**Assignment**. Please report every line in the material below where the word "arbete" is found.
┏━━
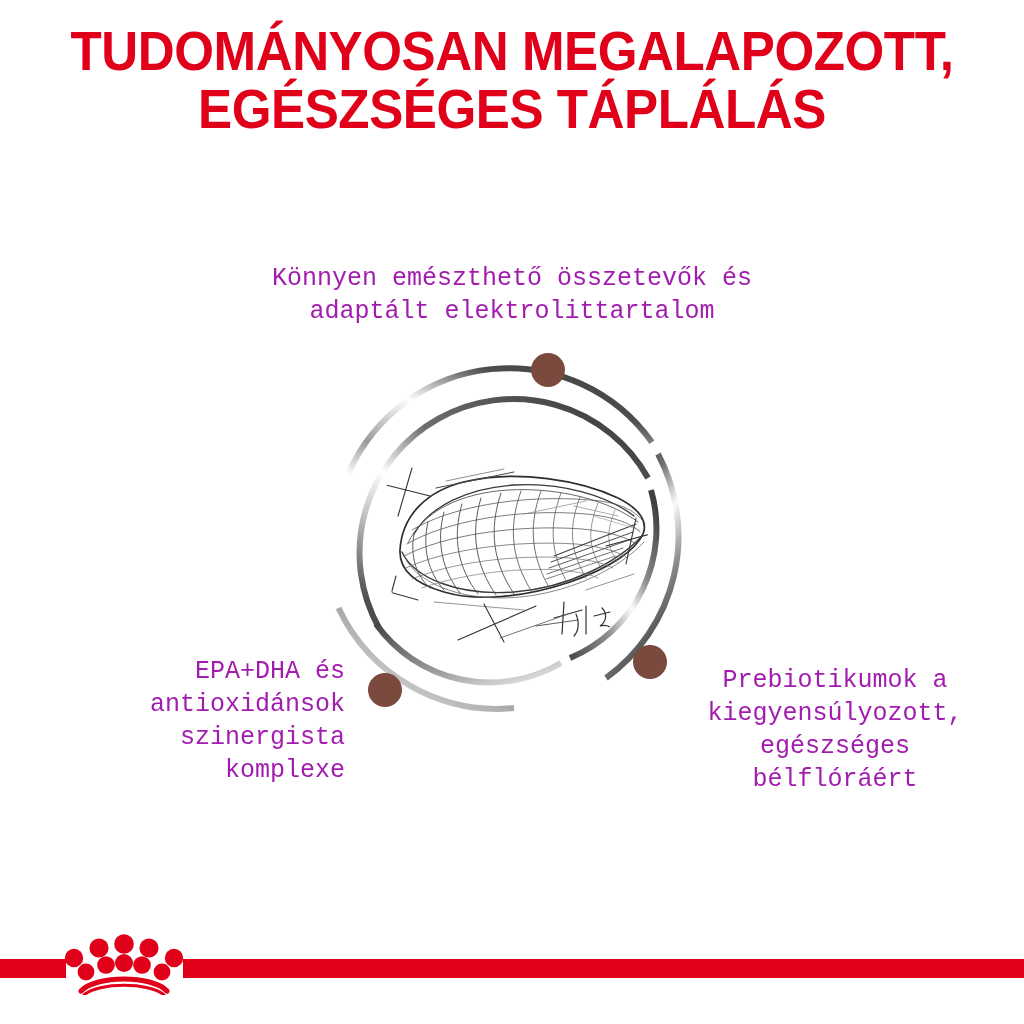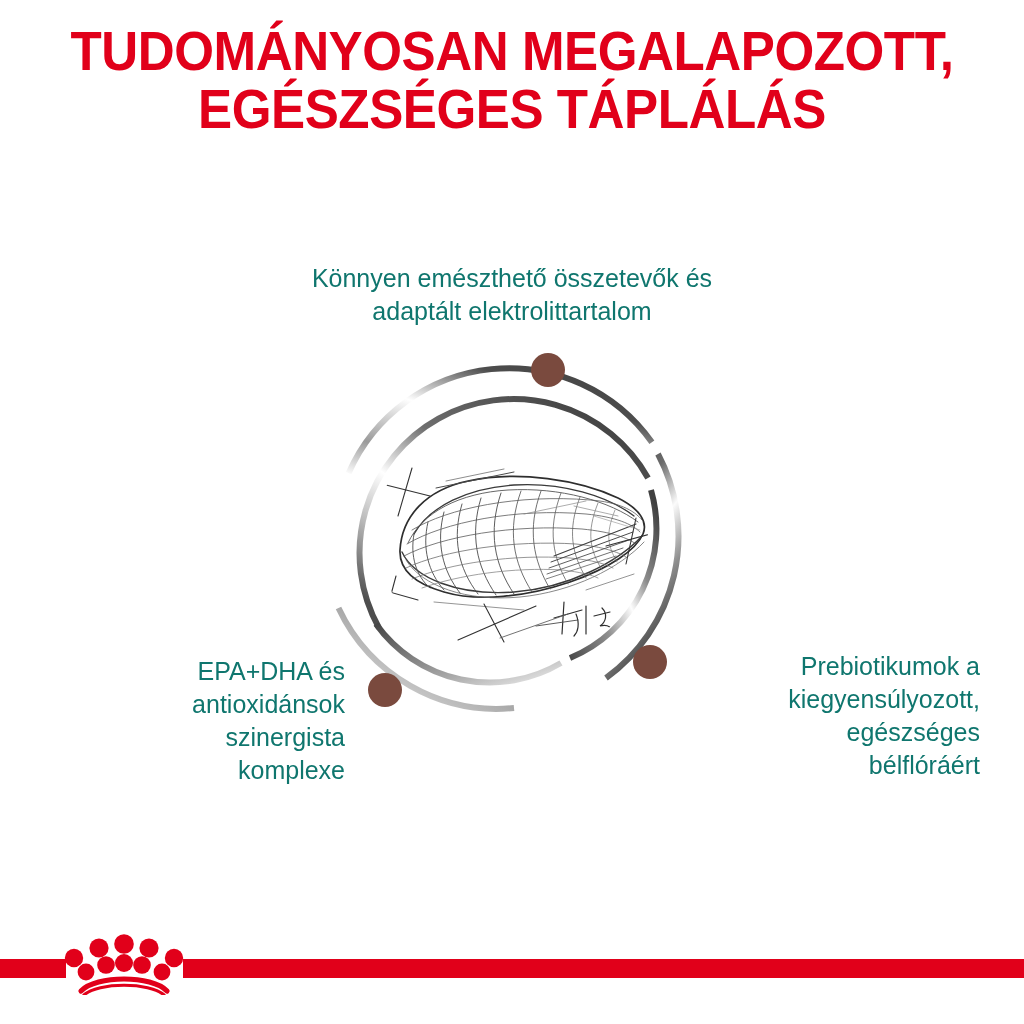--- a/index.html
+++ b/index.html
@@ -30,43 +30,44 @@
     line-height: 58px;
     letter-spacing: -0.5px;
     transform: scaleX(0.93);
     transform-origin: 50% 0;
     white-space: pre-line;
   }
 
   
   .label {
     position: absolute;
-    color: #0f766e;
+    color: #a21caf;
     font-size: 25px;
     line-height: 33px;
     font-weight: 400;
     white-space: pre-line;
+    font-family: Liberation Mono, monospace;
   }
   .label-top {
     left: 262px;
     top: 262px;
     width: 500px;
     text-align: center;
   }
   .label-left {
     left: 55px;
     top: 655px;
     width: 290px;
     text-align: right;
   }
   .label-right {
     left: 690px;
-    top: 650px;
+    top: 664px;
     width: 290px;
-    text-align: right;
+    text-align: center;
   }
 
   
   .diagram {
     position: absolute;
     left: 318px;
     top: 338px;
     width: 390px;
     height: 390px;
   }

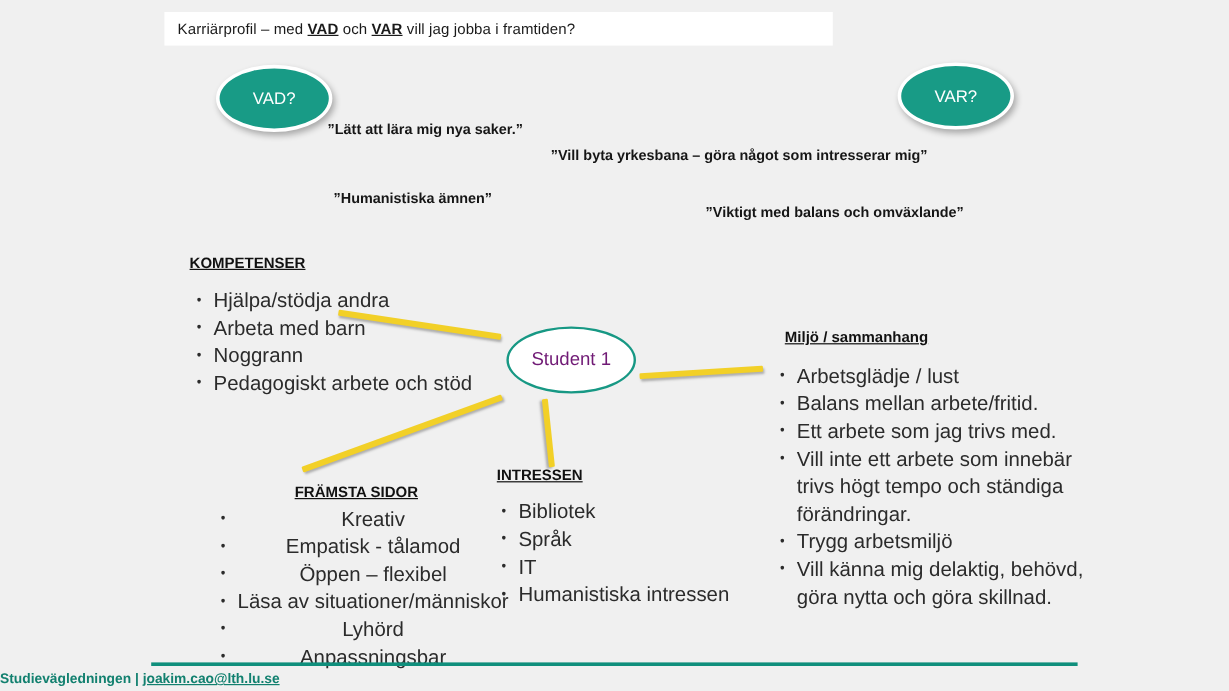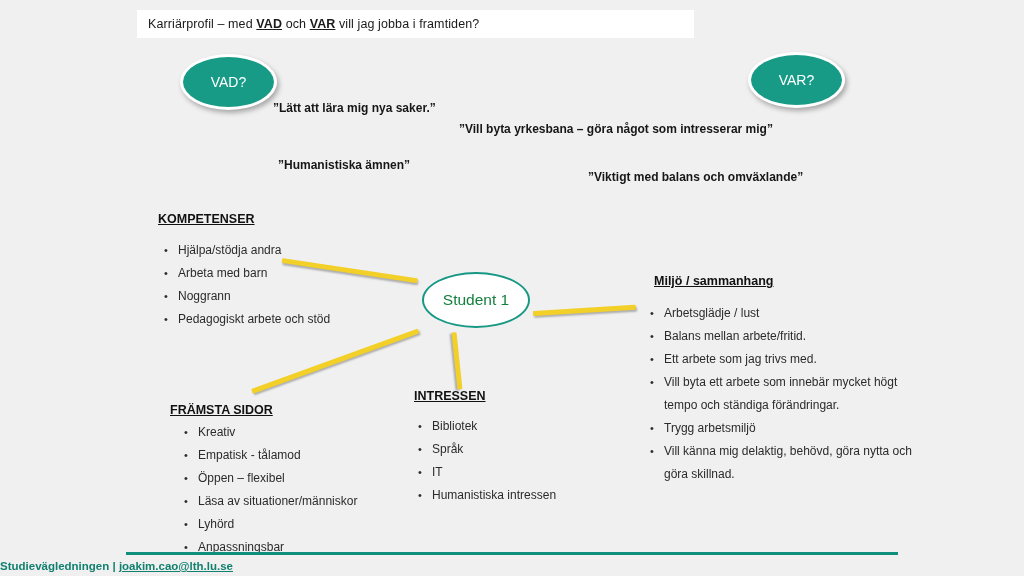--- a/index.html
+++ b/index.html
@@ -77,21 +77,21 @@
     top: 272px;
     width: 104px;
     height: 52px;
     border-radius: 50%;
     background: #ffffff;
     border: 2px solid #179884;
     display: flex;
     align-items: center;
     justify-content: center;
     font-size: 15.5px;
-    color: #15803d;
+    color: #701a75;
     z-index: 6;
   }
 
   
   .quote {
     position: absolute;
     font-weight: bold;
     font-size: 12px;
     color: #161616;
     white-space: nowrap;
@@ -149,21 +149,21 @@
     text-decoration: underline;
     white-space: nowrap;
   }
   .bullets {
     list-style: none;
     margin: 0;
     padding: 0;
   }
   .bullets li {
     position: relative;
-    font-size: 12px;
+    font-size: 17px;
     color: #2b2b2b;
     padding-left: 16px;
     line-height: 23px;
     white-space: nowrap;
   }
   .bullets li::before {
     content: "\2022";
     position: absolute;
     left: 2px;
     top: 0;
@@ -176,21 +176,21 @@
   }
 
   #sec-kompetenser { left: 158px; top: 212px; }
   #sec-kompetenser .bullets { margin-top: 13px; margin-left: 4px; }
 
   #sec-miljo { left: 654px; top: 274px; width: 260px; }
   #sec-miljo .bullets { margin-top: 14px; margin-left: -8px; }
   #sec-miljo .bullets li { padding-left: 18px; }
   #sec-miljo .bullets li::before { left: 4px; }
 
-  #sec-framsta { left: 170px; top: 403px; }
+  #sec-framsta { left: 170px; top: 403px; text-align: center; }
   #sec-framsta .bullets { margin-top: 4px; margin-left: 12px; }
 
   #sec-intressen { left: 414px; top: 389px; }
   #sec-intressen .bullets { margin-top: 12px; margin-left: 2px; }
 
   
   .footer-rule {
     position: absolute;
     left: 126px;
     top: 552px;
@@ -252,21 +252,21 @@
       <li>Pedagogiskt arbete och stöd</li>
     </ul>
   </div>
 
   <div class="section" id="sec-miljo">
     <div class="section-heading">Miljö / sammanhang</div>
     <ul class="bullets">
       <li>Arbetsglädje / lust</li>
       <li>Balans mellan arbete/fritid.</li>
       <li>Ett arbete som jag trivs med.</li>
-      <li class="wrap">Vill byta ett arbete som innebär mycket högt tempo och ständiga förändringar.</li>
+      <li class="wrap">Vill inte ett arbete som innebär trivs högt tempo och ständiga förändringar.</li>
       <li>Trygg arbetsmiljö</li>
       <li class="wrap">Vill känna mig delaktig, behövd, göra nytta och göra skillnad.</li>
     </ul>
   </div>
 
   <div class="section" id="sec-framsta">
     <div class="section-heading">FRÄMSTA SIDOR</div>
     <ul class="bullets">
       <li>Kreativ</li>
       <li>Empatisk - tålamod</li>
┗━━
**Written reply**.
       <li>Pedagogiskt arbete och stöd</li>
       <li>Balans mellan arbete/fritid.</li>
       <li>Ett arbete som jag trivs med.</li>
-      <li class="wrap">Vill byta ett arbete som innebär mycket högt tempo och ständiga förändringar.</li>
+      <li class="wrap">Vill inte ett arbete som innebär trivs högt tempo och ständiga förändringar.</li>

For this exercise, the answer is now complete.